The Center will NOT be a place where young men and women can stay to write Masters’ thesis and Ph. D. dissertations to gain their degrees and be a stepping stone to improve their CVs for future careers. We have 13 universities in Zambia and thousands of colleges and universities abroad where individuals who are seeking this type of training can go. This is not the place where those who want to conduct technocratic or R and D research will go because we already have universities, institutes, government institutions, and other national and international organizations where such research is being and can be conducted. This will not be a place for holding workshops because there are already thousands of hotels, lodges, and other entertainment complexes in Zambia and abroad where seminars, workshops, main stream professional conferences are and can be held. The attendees at this Center will not be sponsored by international donor agencies and NGOs as our country is saturated by donor influences the majority of whom do an excellent job in providing solutions to some of the major problems we face as a society such fighting HIV-AIDS, hunger and poverty, provision of clean water, and empowering women and girls. The place will prohibit alcohol and other possible mind-numbing activities that pass for entertainment as we already have a saturation of such establishments. Having described what it is not, what will be the purpose of this Center?

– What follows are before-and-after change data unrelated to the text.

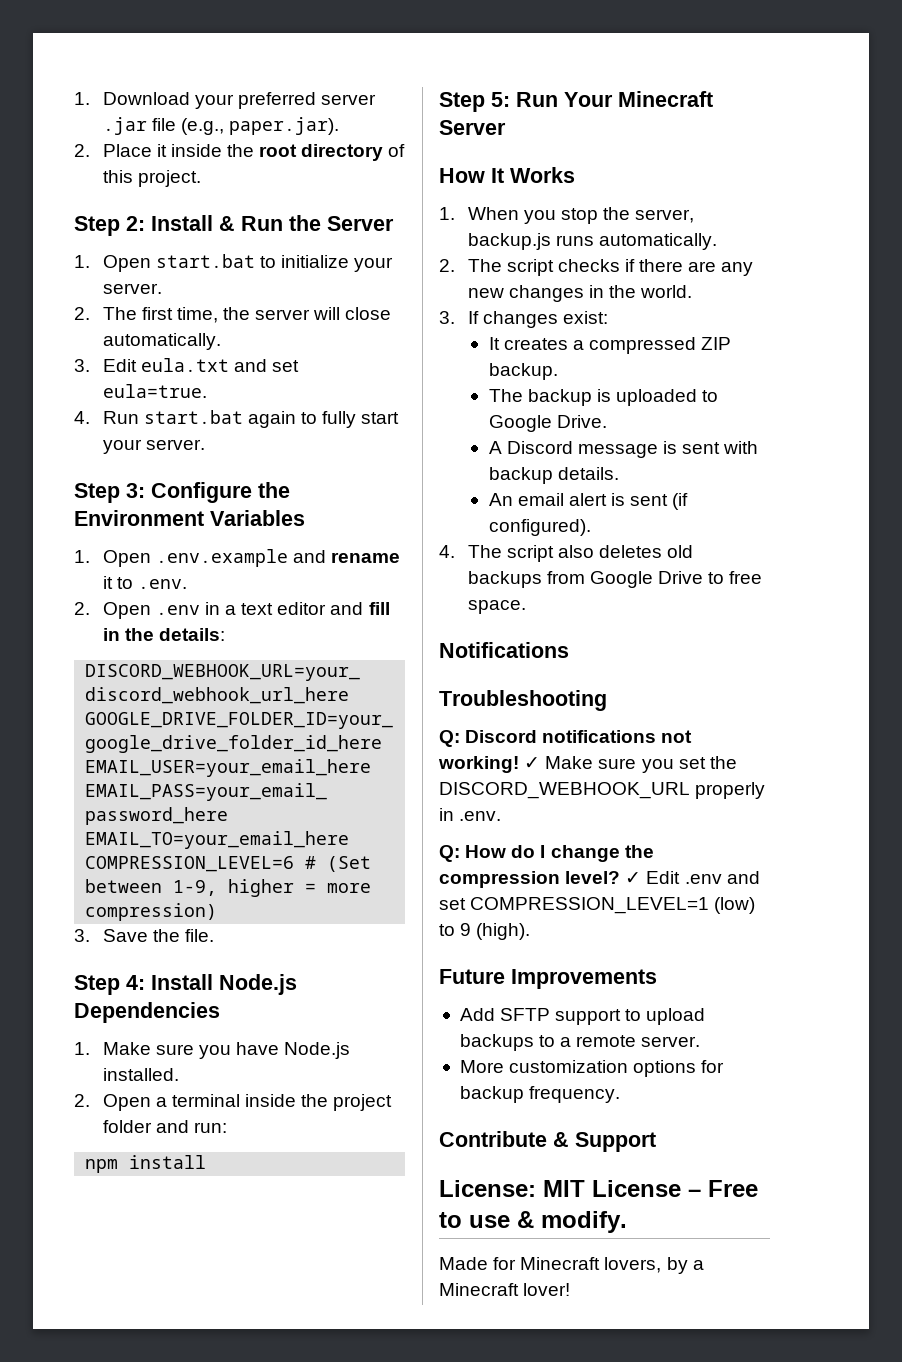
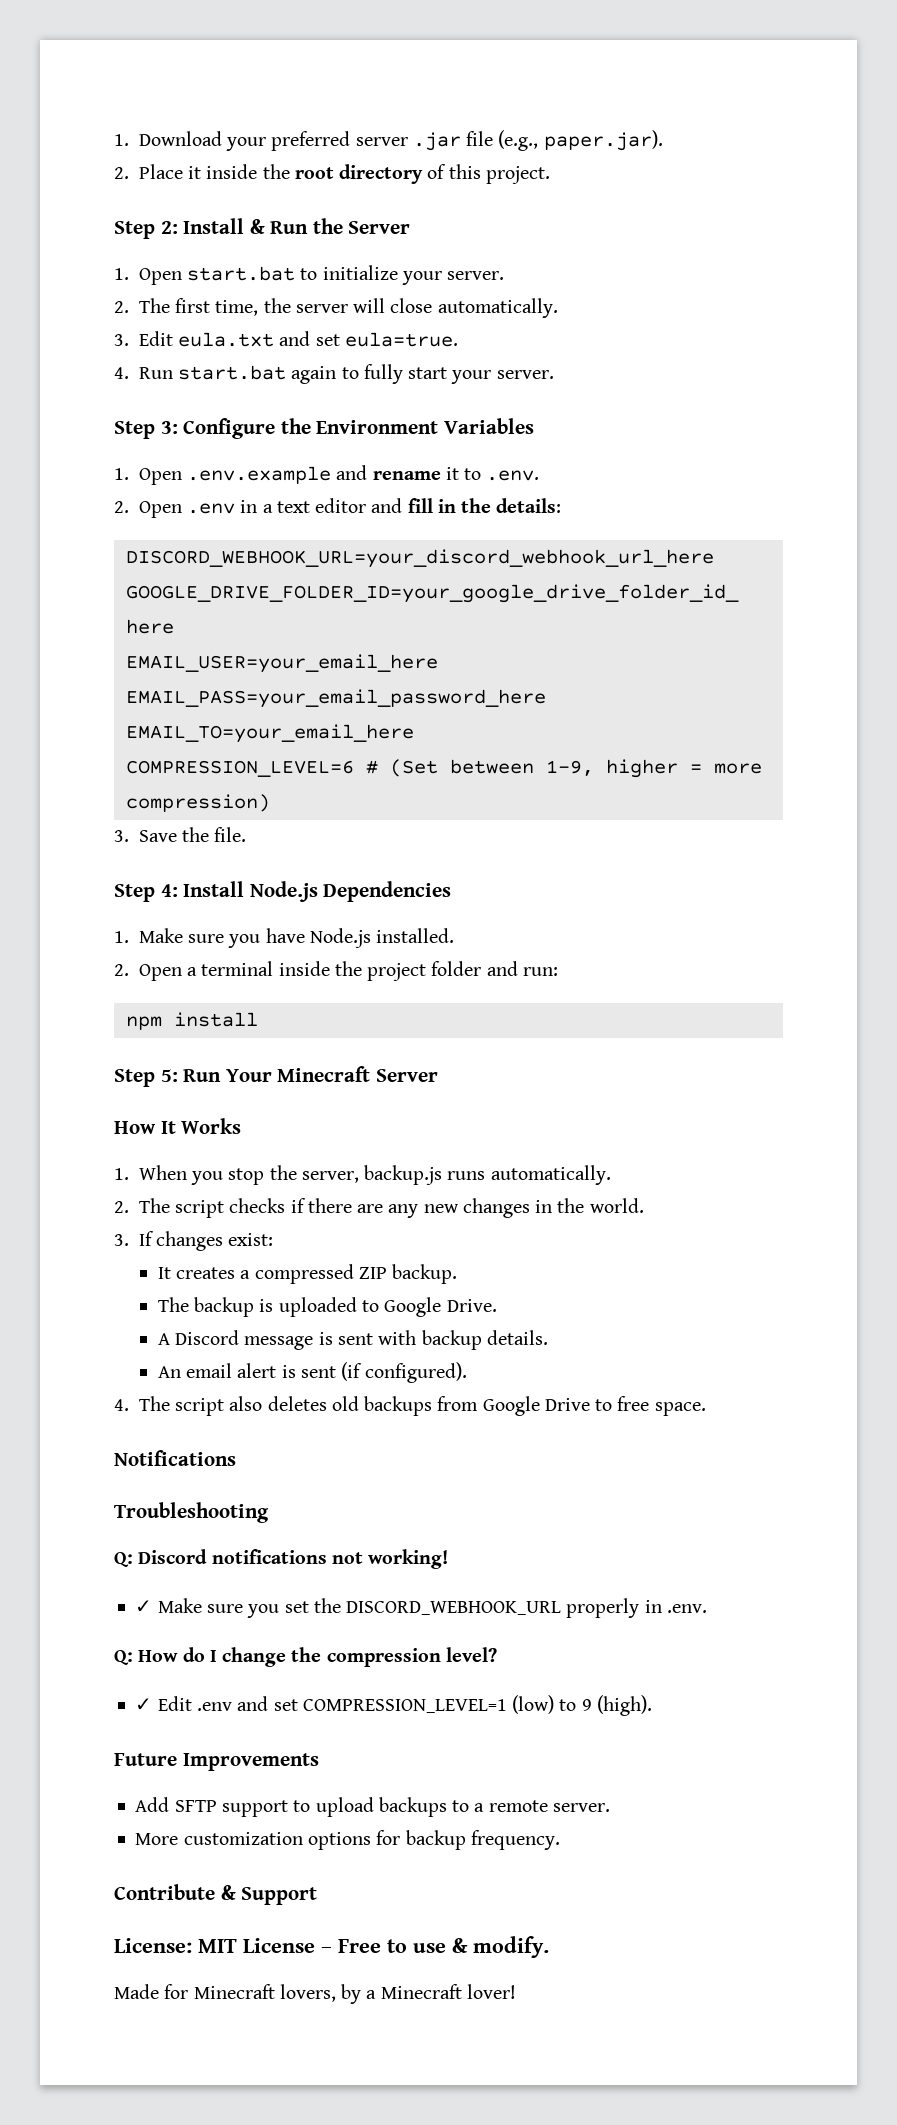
- Q: Discord notifications not working! ✓ Make sure you set the DISCORD_WEBHOOK_URL properly in .env.
+ Q: Discord notifications not working!
+ ✓ Make sure you set the DISCORD_WEBHOOK_URL properly in .env.
- Q: How do I change the compression level? ✓ Edit .env and set COMPRESSION_LEVEL=1 (low) to 9 (high).
+ Q: How do I change the compression level?
+ ✓ Edit .env and set COMPRESSION_LEVEL=1 (low) to 9 (high).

The Center will provide an opportunity for Zambian men and women to live in a beautiful and secluded quiet location for a while where they can contemplate ideas and knowledge. The retreat or place will be located away from the bright light pollution and noise of the cities. It will be best if the place overlooks a beautiful Savannah river valley or stream. The residents should be able to see both sunrises and sunsets. The residents and attendees will be asked to come with no valuable possessions. This place will be safe and peaceful with serenity and have no walls surrounding all the dwelling units. The attendees should provide evidence from themselves and perhaps others that they have spent most of their lives contemplating certain forms of knowledge to which they will devote themselves to during the period they attend the retreat at the Center. The retreat should be treated as a place for replenishing both the soul and the spirit. At the end of the retreat, the participants will be expected to produce some of the newly found ideas and knowledge for public consumption, to teach, create a community of genuine thinkers and scholars that will inspire future thinkers of Zambian men and women.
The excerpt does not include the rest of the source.